Commodities- Gold, Mining & Uranium
- Net investment demand for all forms of physical gold in 2005 was only $12 billion and a similar figure is expected for 2006. A healthy jobs report came out Friday and gold dropped $14+, testing the $600 level during the day. One of Wall Street’s best technical analysts sees gold surpassing $730 per ounce this year and $3,000 within the next ten years.
- However, Investors should keep in mind that Central banks’ gold holdings are the equivalent of about nine years’ worth of industrial and jewelry demand. Furthermore, Indonesia’s director general of mining said that the government hopes for a law forcing the mining industry to process concentrates in the country. Thanks to rising costs (analysts predict rising mining costs to continue in 2007) it has been difficult to find stocks with attractive valuations.

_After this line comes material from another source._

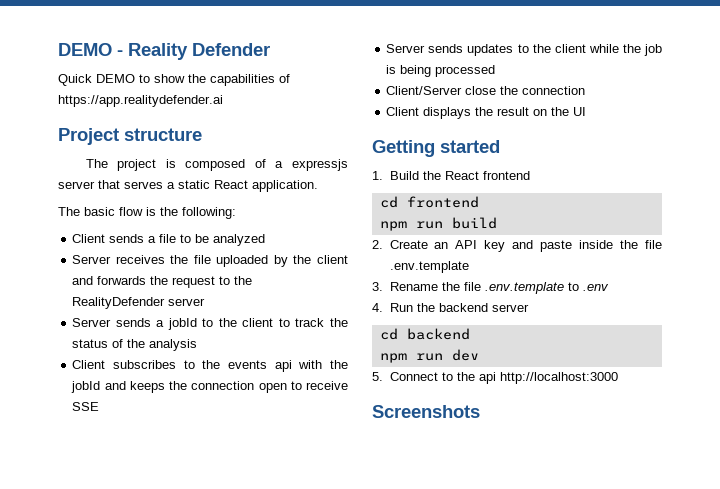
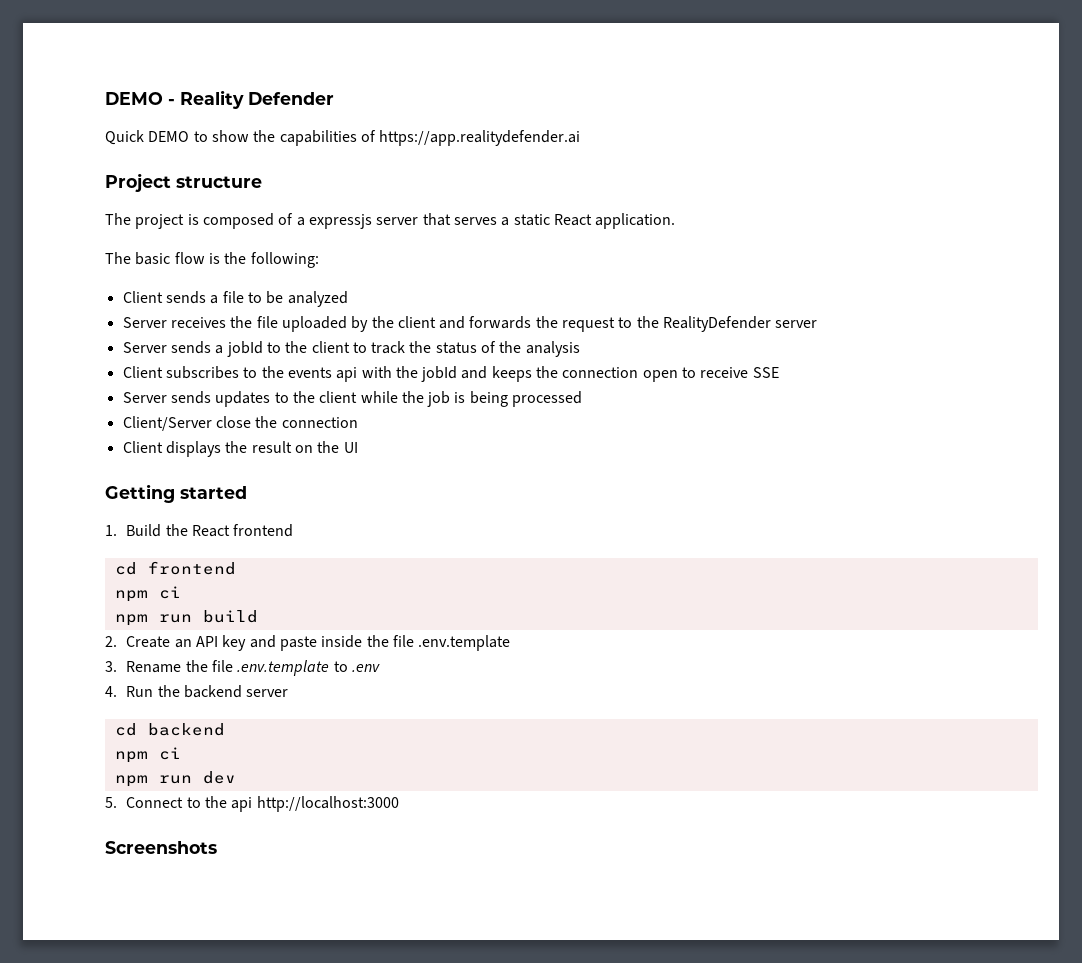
  cd frontend
+ npm ci
  cd backend
+ npm ci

- Lastly, according to the Australian Uranium Association, nuclear power capacity is expected to increase by tenfold over 2006 due to the startup of five new reactors in India this year.
The NYX & NDAQ Pair Trade
On Dec. 29th, I analyzed NYX for my blog. A few excerpts-
- The roll out of Hybrid continues on track (to be completed by the end of December) and should enable incremental volume growth in 07 and 08. From the stock price it is clear that The Street’s confidence continues to grow in management’s ability to generate higher than initially expected cost savings as it integrates Archipelago and Euronext and further rationalizes its own business.
- The Trade: If I was an institutional trader I would- short NDAQ debt & hedge myself with credit derivative swaps. Furthermore, put on a pair trade comprising of a long position in NYX & short NDAQ (70-30% long,short) with a couple of LEAPS on NYX and buy NDAQ 27.5 March puts. NDAQ will come under pressure to make a bid for LSE, now that NYX is successful with its merger. With the recent positions taken in LSE, by HFs, being higher than NDAQ bid, NDAQ will be forced to pay up. Furthermore, With its deteriorating debt (recent debt rating cuts, tx to FITCH, vs. NYX hardly has any) NDAQ price will come under pressure, especially if we see a correction.
To read the full analysis click here
Global Macro- Asia & Eurozone
- Retail sales in Hong Kong accelerated by 7.4% in November. Low unemployment and a strong stock market caused consumers to increase their spending. Also, Hong Kong’s purchasing managers’ index rose to 57.4 in December vs 56.3 in November (highest level since April 00).
- The IFO business survey continues to surge to new cyclical highs. Germany’s strength is boosting optimism that the Eurozone will not be affected from slowing global growth. While I think growth in Eurozone will not be adversely affected, I do believe the appreciation of the Euro this year will weigh on export demand and restrain profit growth.
** Note: Global Macro opportunities are mentioned for my weekly institutional newsletter audience (which caters to analysts, fund managers, traders, bankers etc.) and this blog’s institutional readers who can take the risk and have the means of investing in foreign countries.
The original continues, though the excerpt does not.